__Assignment__
Write the listing below out again exactly, dropping the images.

__Data to examine__
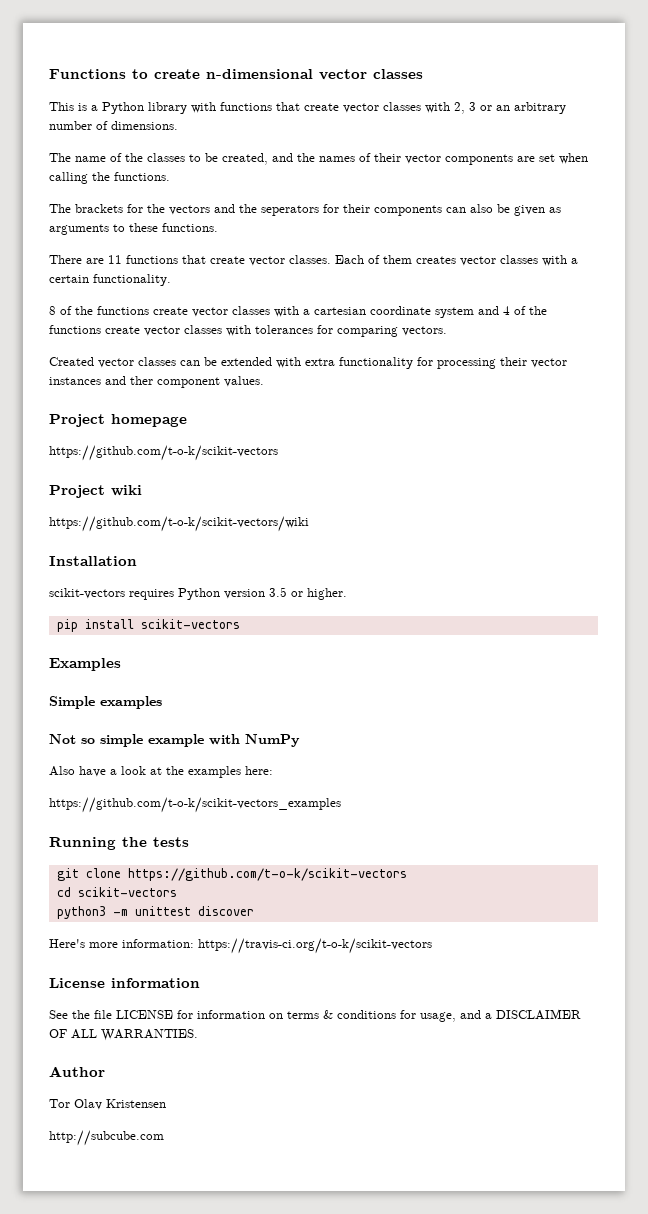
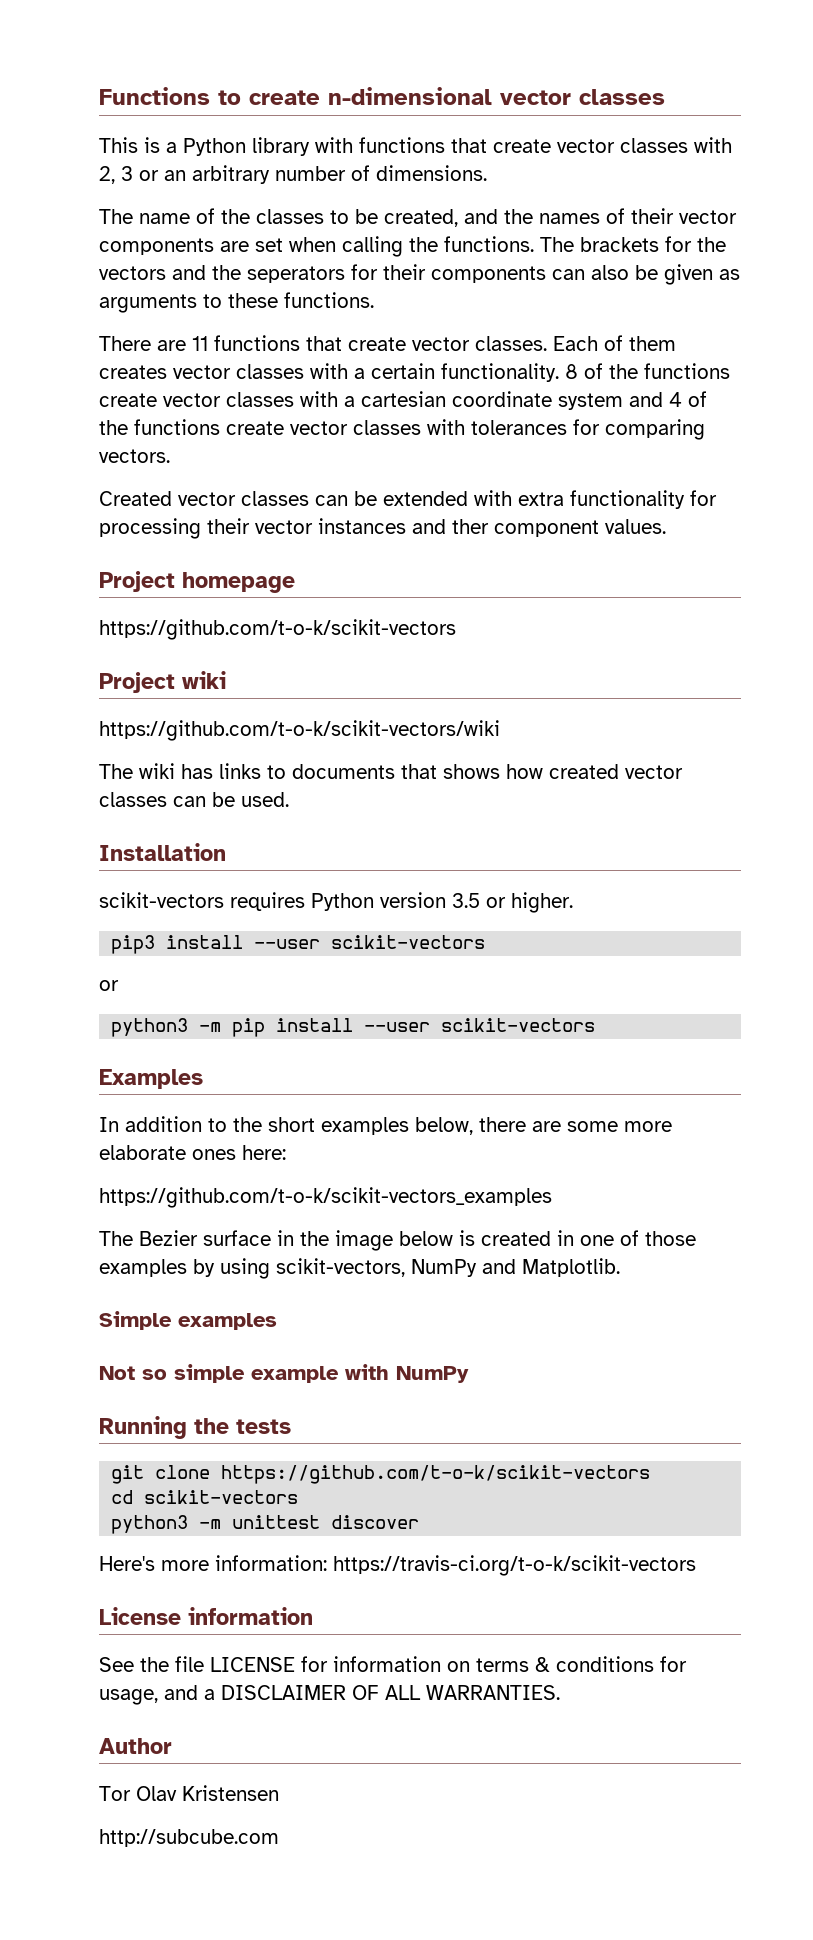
- The name of the classes to be created, and the names of their vector components are set when calling the functions.
- The brackets for the vectors and the seperators for their components can also be given as arguments to these functions.
+ The name of the classes to be created, and the names of their vector components are set when calling the functions. The brackets for the vectors and the seperators for their components can also be given as arguments to these functions.
- Each of them creates vector classes with a certain functionality.
- 8 of the functions create vector classes with a cartesian coordinate system and 4 of the functions create vector classes with tolerances for comparing vectors.
+ Each of them creates vector classes with a certain functionality. 8 of the functions create vector classes with a cartesian coordinate system and 4 of the functions create vector classes with tolerances for comparing vectors.
+ The wiki has links to documents that shows how created vector classes can be used.
- pip install scikit-vectors
+ pip3 install --user scikit-vectors
+ or
+ python3 -m pip install --user scikit-vectors
+ In addition to the short examples below, there are some more elaborate ones here:
+ https://github.com/t-o-k/scikit-vectors_examples
+ The Bezier surface in the image below is created in one of those examples by using scikit-vectors, NumPy and Matplotlib.
- Also have a look at the examples here:
- https://github.com/t-o-k/scikit-vectors_examples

__Solution to this task__
- The name of the classes to be created, and the names of their vector components are set when calling the functions.
- The brackets for the vectors and the seperators for their components can also be given as arguments to these functions.
+ The name of the classes to be created, and the names of their vector components are set when calling the functions. The brackets for the vectors and the seperators for their components can also be given as arguments to these functions.
- Each of them creates vector classes with a certain functionality.
- 8 of the functions create vector classes with a cartesian coordinate system and 4 of the functions create vector classes with tolerances for comparing vectors.
+ Each of them creates vector classes with a certain functionality. 8 of the functions create vector classes with a cartesian coordinate system and 4 of the functions create vector classes with tolerances for comparing vectors.
+ The wiki has links to documents that shows how created vector classes can be used.
- pip install scikit-vectors
+ pip3 install --user scikit-vectors
+ or
+ python3 -m pip install --user scikit-vectors
+ In addition to the short examples below, there are some more elaborate ones here:
+ https://github.com/t-o-k/scikit-vectors_examples
+ The Bezier surface in the image below is created in one of those examples by using scikit-vectors, NumPy and Matplotlib.
- Also have a look at the examples here:
- https://github.com/t-o-k/scikit-vectors_examples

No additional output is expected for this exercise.